En aquel tiempo, Jesús se fue a la otra orilla del mar de Galilea o lago de Tiberíades. Lo seguía mucha gente, porque habían visto los signos que hacía curando a los enfermos. Jesús subió al monte y se sentó allí con sus discípulos.

Estaba cerca la Pascua, festividad de los judíos. Viendo Jesús que mucha gente lo seguía, le dijo a Felipe: “¿Cómo compraremos pan para que coman éstos?”. Le hizo esta pregunta para ponerlo a prueba, pues él bien sabía lo que iba a hacer. Felipe le respondió: “Ni doscientos denarios de pan bastarían para que a cada uno le tocara un pedazo de pan”. Otro de sus discípulos, Andrés, el hermano de Simón Pedro, le dijo: “Aquí hay un muchacho que trae cinco panes de cebada y dos pescados. Pero ¿qué es eso para tanta gente?”. Jesús le respondió: “Díganle a la gente que se siente”. En aquel lugar había mucha hierba. Todos, pues, se sentaron ahí; y tan solo los hombres eran unos cinco mil.

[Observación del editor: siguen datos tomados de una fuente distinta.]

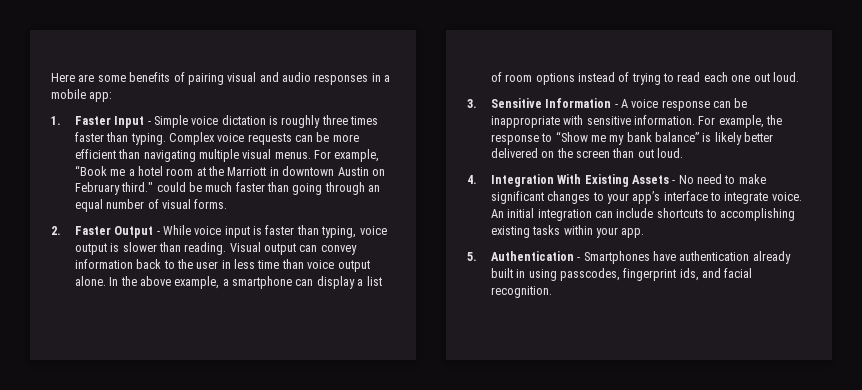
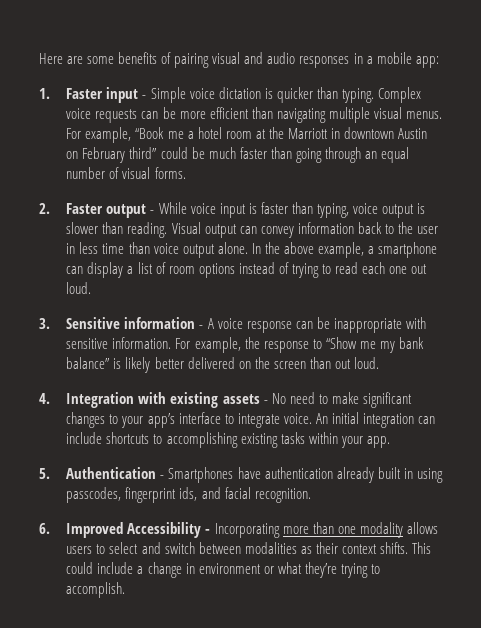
- 1. Faster Input - Simple voice dictation is roughly three times faster than typing.
+ 1. Faster input - Simple voice dictation is quicker than typing.
- For example, “Book me a hotel room at the Marriott in downtown Austin on February third." could be much faster than going through an equal number of visual forms.
+ For example, “Book me a hotel room at the Marriott in downtown Austin on February third” could be much faster than going through an equal number of visual forms.
- 2. Faster Output - While voice input is faster than typing, voice output is slower than reading.
+ 2. Faster output - While voice input is faster than typing, voice output is slower than reading.
- 3. Sensitive Information - A voice response can be inappropriate with sensitive information.
+ 3. Sensitive information - A voice response can be inappropriate with sensitive information.
- 4. Integration With Existing Assets - No need to make significant changes to your app’s interface to integrate voice.
+ 4. Integration with existing assets - No need to make significant changes to your app’s interface to integrate voice.
+ 6. Improved Accessibility - Incorporating more than one modality allows users to select and switch between modalities as their context shifts. This could include a change in environment or what they’re trying to accomplish.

Enseguida tomó Jesús los panes, y después de dar gracias a Dios, se los fue repartiendo a los que se habían sentado a comer. Igualmente les fue dando de los pescados todo lo que quisieron. Después de que todos se saciaron, dijo a sus discípulos: “Recojan los pedazos sobrantes, para que no se desperdicien”. Los recogieron y con los pedazos que sobraron de los cinco panes llenaron doce canastos.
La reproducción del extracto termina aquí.